Satu Tetes Air Mata Untuk Lahat, Sangat Berharga Di Mata Tuhan.
Berada di atas Gunung Dempo Pagar Alam. Credit: Koleksi pribadi. |
Hari itu, terasa tubuh saya kesakitan, entah kenapa. Saya coba baringkan buat istirahat dari rasa kelelahan selama berada dalam perjalanan kereta api menuju kota Lahat. Hari itu saya ditugaskan berangkat keluar kota untuk pekerjaan kantor.
Kendati badan terasa pegal dan sakit tetapi tetap mencoba menikmati perjalanan hari ini. Bagiku harus ada sesuatu yang berharga yang saya dapatkan dari perjalanan kali ini. Perjalanan ini sejatinya urusan kerja. Namun demikian, saya berusaha mengambil keuntungan dari situ tanpa menghilangkan sisi pekerjaan saya, volume bekerja saya karena saya digaji dari profesional kerja dan makan dari situ juga.
Bebebapa rekaman video sempat saya kumpulkan sebagai kenangan-kenangan bila suatu saat saya sudah berhenti bekerja dari perusahaan ini, saya pasti membutuhkan momen-momen itu. Sejak setahun yang lalu, memang saya mengutarakan kerinduan hati saya kepada Tuhan untuk bisa melayani Tuhan dengan lebih baik.
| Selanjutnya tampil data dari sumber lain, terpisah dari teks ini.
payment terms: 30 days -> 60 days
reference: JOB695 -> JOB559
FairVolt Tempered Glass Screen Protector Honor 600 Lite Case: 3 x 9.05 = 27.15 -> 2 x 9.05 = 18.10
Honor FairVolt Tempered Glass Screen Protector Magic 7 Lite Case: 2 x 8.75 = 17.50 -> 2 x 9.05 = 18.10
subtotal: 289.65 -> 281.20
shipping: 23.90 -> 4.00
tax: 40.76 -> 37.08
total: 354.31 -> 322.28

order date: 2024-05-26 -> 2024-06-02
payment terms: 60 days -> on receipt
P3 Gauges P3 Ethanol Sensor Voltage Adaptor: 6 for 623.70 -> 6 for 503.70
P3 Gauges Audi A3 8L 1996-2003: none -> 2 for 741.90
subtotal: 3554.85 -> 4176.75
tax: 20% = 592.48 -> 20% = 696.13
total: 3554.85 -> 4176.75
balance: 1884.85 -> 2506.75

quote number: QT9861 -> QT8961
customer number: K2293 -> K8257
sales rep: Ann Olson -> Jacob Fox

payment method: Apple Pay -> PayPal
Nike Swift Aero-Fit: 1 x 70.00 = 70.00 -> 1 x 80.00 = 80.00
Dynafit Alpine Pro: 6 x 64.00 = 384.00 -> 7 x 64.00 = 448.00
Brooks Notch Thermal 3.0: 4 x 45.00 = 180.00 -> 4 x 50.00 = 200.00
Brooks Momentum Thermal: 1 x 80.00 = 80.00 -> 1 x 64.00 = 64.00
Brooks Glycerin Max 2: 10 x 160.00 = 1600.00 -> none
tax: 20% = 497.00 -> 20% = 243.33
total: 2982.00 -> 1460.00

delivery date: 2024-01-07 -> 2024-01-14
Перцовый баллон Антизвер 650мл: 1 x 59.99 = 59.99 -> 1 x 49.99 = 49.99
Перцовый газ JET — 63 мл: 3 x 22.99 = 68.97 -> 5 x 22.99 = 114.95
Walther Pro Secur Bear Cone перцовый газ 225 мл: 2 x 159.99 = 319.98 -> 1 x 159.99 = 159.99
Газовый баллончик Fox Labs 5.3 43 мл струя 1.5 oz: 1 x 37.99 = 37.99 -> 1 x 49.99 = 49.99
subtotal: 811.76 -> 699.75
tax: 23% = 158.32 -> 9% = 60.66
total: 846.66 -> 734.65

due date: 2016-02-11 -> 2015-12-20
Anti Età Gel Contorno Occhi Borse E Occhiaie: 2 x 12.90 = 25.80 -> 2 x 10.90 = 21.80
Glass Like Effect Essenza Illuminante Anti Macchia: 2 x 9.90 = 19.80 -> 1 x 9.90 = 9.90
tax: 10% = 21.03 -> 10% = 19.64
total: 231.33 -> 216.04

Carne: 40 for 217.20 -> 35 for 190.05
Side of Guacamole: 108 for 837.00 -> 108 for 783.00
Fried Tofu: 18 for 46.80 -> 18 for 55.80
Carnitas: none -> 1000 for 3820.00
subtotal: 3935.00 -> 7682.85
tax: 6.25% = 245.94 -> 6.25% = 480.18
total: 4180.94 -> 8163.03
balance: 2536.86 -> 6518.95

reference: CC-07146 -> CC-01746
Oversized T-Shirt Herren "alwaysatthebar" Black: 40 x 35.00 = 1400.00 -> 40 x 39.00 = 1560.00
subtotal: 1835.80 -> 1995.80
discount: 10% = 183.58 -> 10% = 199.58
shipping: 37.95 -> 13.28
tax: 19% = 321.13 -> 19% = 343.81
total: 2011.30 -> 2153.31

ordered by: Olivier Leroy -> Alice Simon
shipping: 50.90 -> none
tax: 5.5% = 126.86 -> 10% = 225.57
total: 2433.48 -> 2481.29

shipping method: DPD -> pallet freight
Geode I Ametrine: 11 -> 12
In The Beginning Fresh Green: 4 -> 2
Dan cara saya untuk bisa merealisasikan itu hanya ketika saya berhenti bekerja. Maklum, waktu saya banyak tersita disana dan nyaris tidak punya kemerdekaan soal waktu, padahal Indonesia sudah merdeka sudah puluhan tahun yang silam.
Harapan saya, dengan berhenti bekerja, bisa meluangkan lebih banyak waktu lagi untuk Tuhan, bersekutu dan menyembah Tuhan. Inilah impian saya yang tersirat dan tersurat saat ini. Ketika tulisan ini dimuat, tepat hari pertama saya tiba di kota Lahat memenuhi perintah sebagai utusan kantor.
Saya sudah bersyukur dapat kepercayaan itu namun bagiku panggilan hati lebih mulia apalagi menyangkut urusan pelayanan, melayani Tuhan, bukan? Dari lubuk hati yang paling dalam, saya tidak ingin lagi sebetulnya melakukan tugas-tugas seperti ini. Saya ingin berada dirumah dan pelayanan sambil melakukan bagian dari hobi saya. Menulis. Saya berharap pihak Adsense bisa menerima pinangan saya untuk bekerjasama memasang iklan di blog saya yang onoh (bukan ini). Doain ya teman.
Entahlah....
Saya sudah bersyukur dapat kepercayaan itu namun bagiku panggilan hati lebih mulia apalagi menyangkut urusan pelayanan, melayani Tuhan, bukan? Dari lubuk hati yang paling dalam, saya tidak ingin lagi sebetulnya melakukan tugas-tugas seperti ini. Saya ingin berada dirumah dan pelayanan sambil melakukan bagian dari hobi saya. Menulis. Saya berharap pihak Adsense bisa menerima pinangan saya untuk bekerjasama memasang iklan di blog saya yang onoh (bukan ini). Doain ya teman.
Entahlah....
Jika saya menerima ditugaskan keluar kota itu bukanlah pilihan saya, lebih kepada karena saya masih dalam lingkup kerja dan masih butuh digaji. Kalau dalam hati sebenarnya berat. Kasih saja kepada yang lain. Paling saya senang kalau lagi butuh uang untuk beli sesuatu, saya terima dengan senang hati dan diam seribu bahasa.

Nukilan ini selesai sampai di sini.